Если б я мог положиться на своих столоначальников, дело было бы легче. Я сделал многое для того, чтоб привязать их, обращался учтиво, помогал им денежно и довел только до того, что они перестали меня слушаться; они только боялись советников, которые обращались с ними, как с мальчишками, и стали вполпьяна приходить на службу. Это были беднейшие люди, без всякого образования, без всяких надежд; вся поэтическая сторона их существования ограничивалась маленькими трактирами и настойкой. По своему отделению, стало быть, приходилось тоже быть настороже.

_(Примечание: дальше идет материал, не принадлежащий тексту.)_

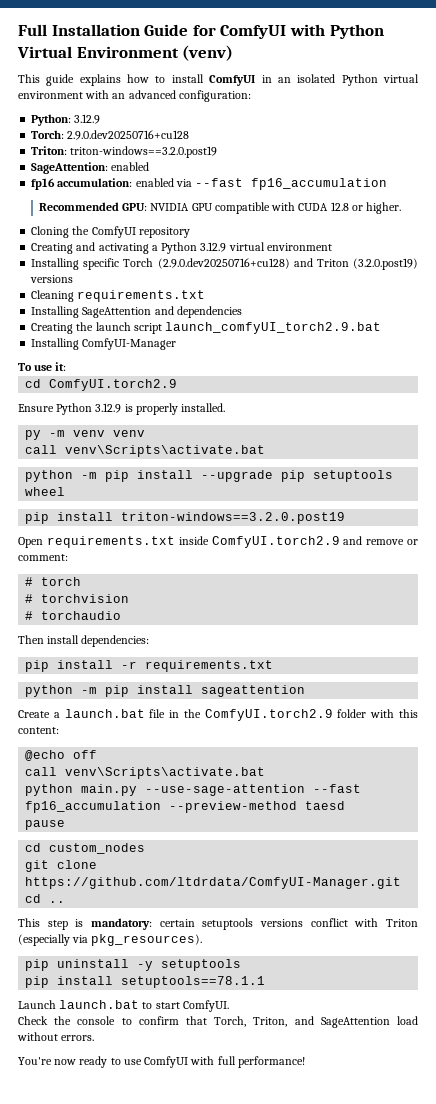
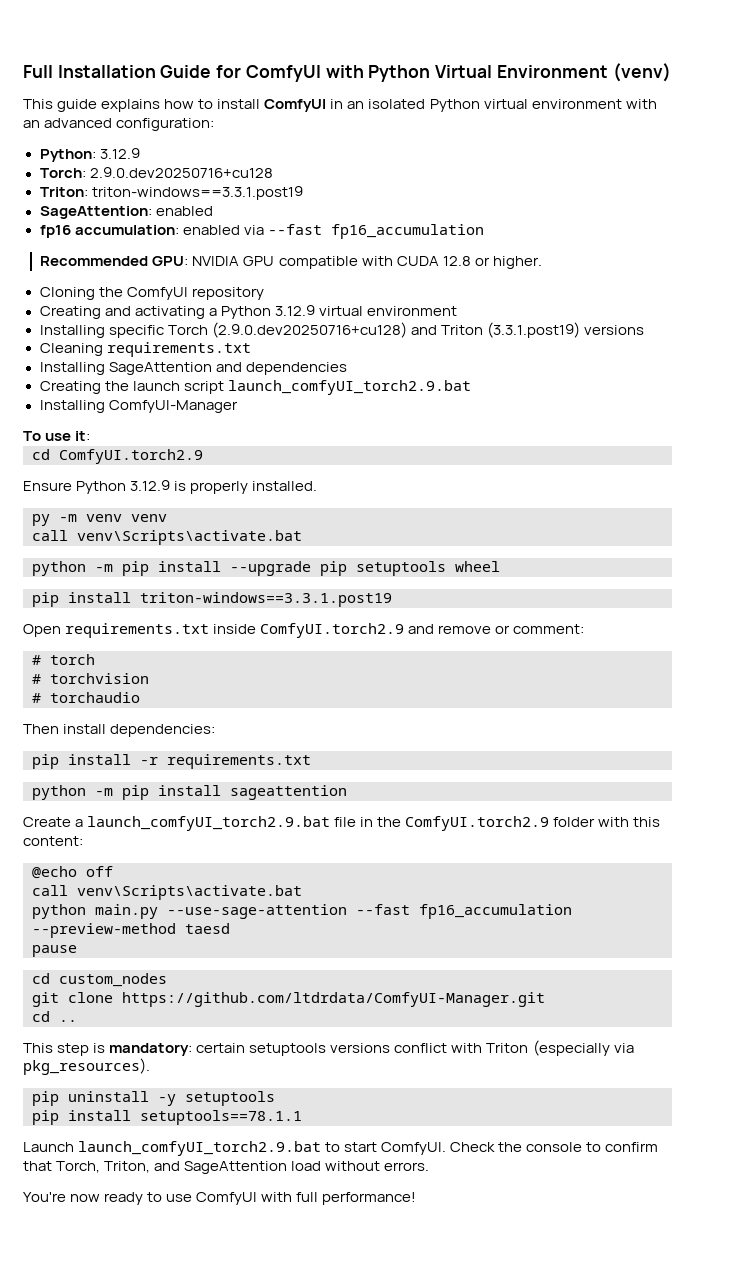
- Triton: triton-windows==3.2.0.post19
+ Triton: triton-windows==3.3.1.post19
- Installing specific Torch (2.9.0.dev20250716+cu128) and Triton (3.2.0.post19) versions
+ Installing specific Torch (2.9.0.dev20250716+cu128) and Triton (3.3.1.post19) versions
- pip install triton-windows==3.2.0.post19
+ pip install triton-windows==3.3.1.post19
- Create a launch.bat file in the ComfyUI.torch2.9 folder with this content:
+ Create a launch_comfyUI_torch2.9.bat file in the ComfyUI.torch2.9 folder with this content:
- Launch launch.bat to start ComfyUI.
- Check the console to confirm that Torch, Triton, and SageAttention load without errors.
+ Launch launch_comfyUI_torch2.9.bat to start ComfyUI. Check the console to confirm that Torch, Triton, and SageAttention load without errors.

Сначала губернатор мне дал IV отделение, – тут откупные дела и всякие денежные. Я просил его переменить, он не хотел, говорил, что не имеет права переменить без воли другого советника. Я в присутствии губернатора спросил советника II отделения, он согласился, и мы поменялись. Новое отделение было меньше заманчиво; там были паспорты, всякие циркуляры, дела о злоупотреблении помещичьей власти, о раскольниках, фальшивых монетчиках и людях, находящихся под полицейским надзором.
Нелепее, глупее ничего нельзя себе представить; я уверен, что три четверти людей, которые прочтут это, не поверят,[262] а между тем это сущая правда, что я, как советник губернского правления, управляющий вторым отделением, свидетельствовал каждые три месяца рапорт полицмейстера о самом себе как о человеке, находившемся под полицейским надзором. Полицмейстер, из учтивости, в графе поведения ничего не писал, а в графе занятий ставил: «Занимается государственной службой». Вот до каких геркулесовских столбов безумия можно доправиться, имея две-три полиции, враждебные друг другу, канцелярские формы вместо законов и фельдфебельские понятия вместо правительственного ума.
Нелепость эта напоминает мне случай, бывший в Тобольске несколько лет тому назад. Гражданский губернатор был в ссоре с виц-губернатором, ссора шла на бумаге, они друг другу писали всякие приказные колкости и остроты. Виц-губернатор был тяжелый педант, формалист, добряк из семинаристов, он сам составлял с большим трудом свои язвительные ответы и, разумеется, целью своей жизни делал эту ссору. Случилось, что губернатор уехал на время в Петербург. Виц-губернатор занял его должность и в качестве губернатора получил от себя дерзкую бумагу, посланную накануне; он, не задумавшись, велел секретарю ответить на нее, подписал ответ и, получив его как виц-губернатор, снова принялся с усилиями и напряжением строчить самому себе оскорбительное письмо. Он считал это высокой честностью.